After transaction agreements are negotiated, drawn up, and executed, a business’s sale may still be contingent on permission from one or more third-parties. “Third-party consents” or “agreements” must be obtained before a business transfer can truly complete. Buyers, particularly in asset sales, mandate third-party consents in the negotiation stage of a deal because they want to put safeguards in place to ensure that the business will continue to run smoothly after the M&A event. For example, a software business that is undergoing an acquisition for its patents and other IP assets may have a long-term contract with a licensee, but a clause in the contract may allow the licensee to cancel if the software company has a change of control. The buyer in this transaction could require third-party consent from the licensee, to alleviate the concern that the ownership change would cause a loss of business or renegotiation of licensing terms.
Procedurally, third-party consent is an affirmative covenant, because it requires that the buyer or seller takes the action to obtain it prior to deal closing. These consents can be key closing conditions, and they are collected during the pendency stage, immediately after transaction documentation is complete and just before closing. Critical parties in third-party consents can be diverse. They include banks, debt holders, landlords, equipment leasers, software licensees, permit providers, key suppliers and customers, and more. While working with each party may have specific challenges for gaining sign off, there are overarching recommendations on how to swiftly navigate the third-party consent terrain:
1. Early Identification
Obtaining third-party consents can take significant time and effort. If a sale requires government approval for example, more time will be needed to accommodate bureaucratic realities. Also, some third parties may see change of ownership as an opportunity to renegotiate the terms of their contracts. Thus, one of the most critical determinants of handling third-party consents effectively is identifying the consents and their relevant counter-parties early on in the deal process so that you can anticipate problems and plan for solutions.
2. Minimize the Number of Consents
Third-party consents not only require time and effort, but they also create risk and lower business value. The contingency of third-party approval makes a transaction more risky for the buyer and seller because it may not be obtained; there have been cases of transactions failing to close due to a third-party consent not being secured. Third-party consents can also decrease a business’s value in an asset sale. Because the sale is incumbent on a third-party’s approval, control over the business moves away from the seller toward the third-party, as the stability of revenues can be questioned. Due to this uncertainty, a third-party consent is always a downward force on valuation.
A best practice is for buyers and sellers to always seek to reduce the number of third-party consents. Business owners can help by anticipating change of ownership and thus avoiding anti-assignment clauses in their contracts. Business owners, if they are required to gain consent in their third party contracts, should include in their contracts that consent cannot be withheld or delayed unreasonably by the third-party.
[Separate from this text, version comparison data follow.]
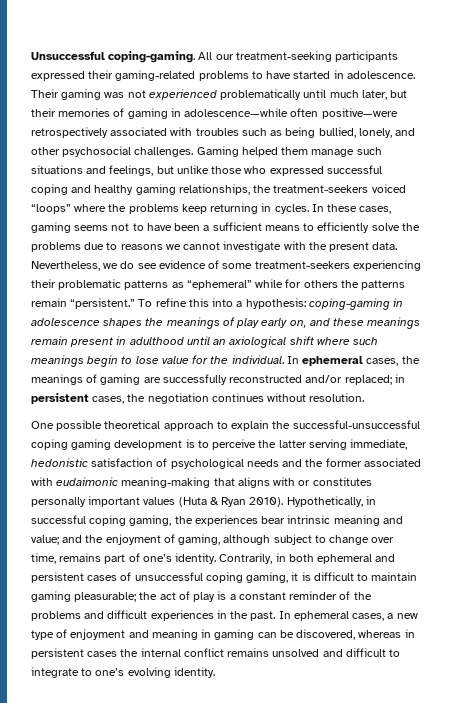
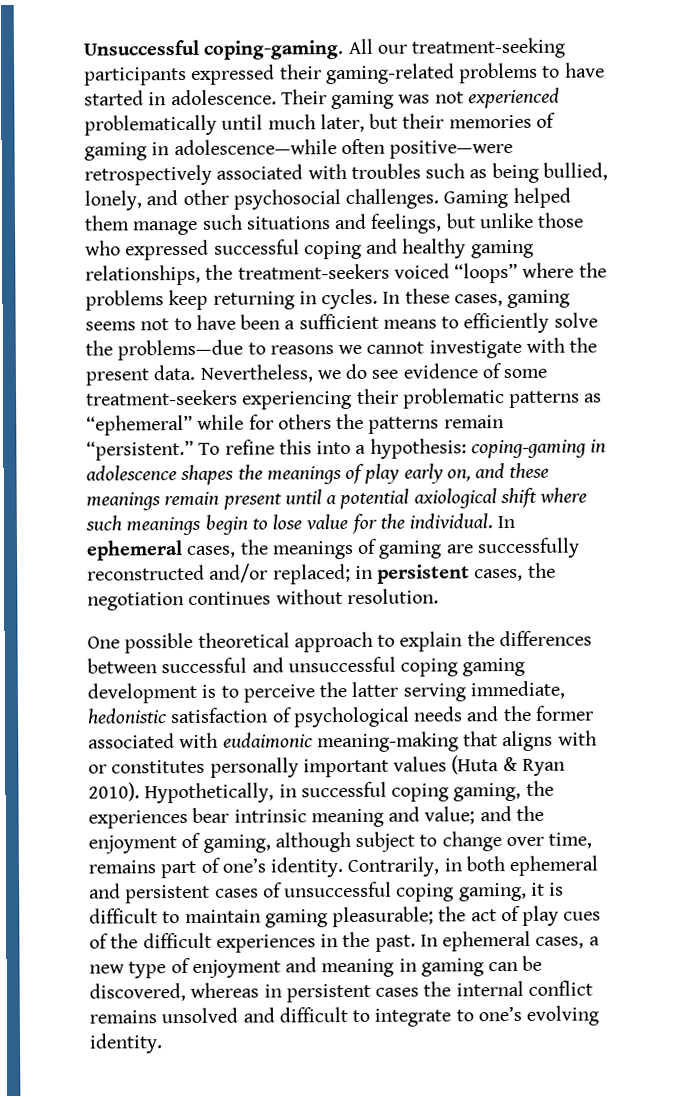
- In these cases, gaming seems not to have been a sufficient means to efficiently solve the problems due to reasons we cannot investigate with the present data.
+ In these cases, gaming seems not to have been a sufficient means to efficiently solve the problems—due to reasons we cannot investigate with the present data.
- To refine this into a hypothesis: coping-gaming in adolescence shapes the meanings of play early on, and these meanings remain present in adulthood until an axiological shift where such meanings begin to lose value for the individual.
+ To refine this into a hypothesis: coping-gaming in adolescence shapes the meanings of play early on, and these meanings remain present until a potential axiological shift where such meanings begin to lose value for the individual.
- One possible theoretical approach to explain the successful-unsuccessful coping gaming development is to perceive the latter serving immediate, hedonistic satisfaction of psychological needs and the former associated with eudaimonic meaning-making that aligns with or constitutes personally important values (Huta & Ryan 2010).
+ One possible theoretical approach to explain the differences between successful and unsuccessful coping gaming development is to perceive the latter serving immediate, hedonistic satisfaction of psychological needs and the former associated with eudaimonic meaning-making that aligns with or constitutes personally important values (Huta & Ryan 2010).
- Contrarily, in both ephemeral and persistent cases of unsuccessful coping gaming, it is difficult to maintain gaming pleasurable; the act of play is a constant reminder of the problems and difficult experiences in the past.
+ Contrarily, in both ephemeral and persistent cases of unsuccessful coping gaming, it is difficult to maintain gaming pleasurable; the act of play cues of the difficult experiences in the past.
3. Keep your Books in Order
Not specific to M&A, there is business value in being rigorous on documentation of products and services agreements, IP protections, employment policies, and other paperwork. Law firm Mayer Brown recommends that sellers maintain a database of agreements. New online technologies have been developing in this space that may help. A company called RightSignature for example is making it easy to execute contracts online, and maintain a searchable database. Technology like Axial’s DealMail allows network Members to effortlessly have an accurate and trackable history of contracts they send and receive, all within a private, secure environment.
Having robust records of documents reduces uncertainty and potentially large cost associated with third-party consents. If there is a high degree of reliability in your records, it will require fewer resources to track down and obtain consent. Because there will be more confidence from the buyer that all agreements are accounted for, the downward pressure of third-party consents on price will be minimized as well, as the buyer will have less reason for concern that outstanding liabilities may be in existence.
4. Active Management
In the process of obtaining third-party consents, the best practice is to be disciplined on managing the process and planning specifically how the consents will be obtained. If third-party agreements are identified early, there should be ample time to determine who the decision-maker for the consent is, the timing for contacting him/her, and what his/her concerns may be. Consents should be handled one by one, with someone from your M&A team given responsibility over initiating and monitoring progress on a given consent.
Be careful of transferring any information to a third-party other than what is specifically needed for consent. According to law firm Fasken Martineau, M&A processes have derailed and lawsuits have transpired when privacy is violated in an M&A process because information about the M&A was revealed to a third-party outside the scope of the consent.
Sometimes, it is not possible for the consent to be obtained without renegotiation of a particular counter-party’s contract. In those cases, law firm Mayer Brown encourages to commence negotiations with third-parties as promptly as possible.
Keeping third-party consents top of mind throughout an M&A process is a savvy practice of successful M&A practitioners. Leaving third-party consents to a last-minute task can result in additional slowdown, lower value, higher risk, and potential legal recourse. Conversely, integrating awareness and identification of third-party consents early in the deal process will benefit buyers, sellers, and advisors later on, and can make the difference in how, and if, the deal gets closed.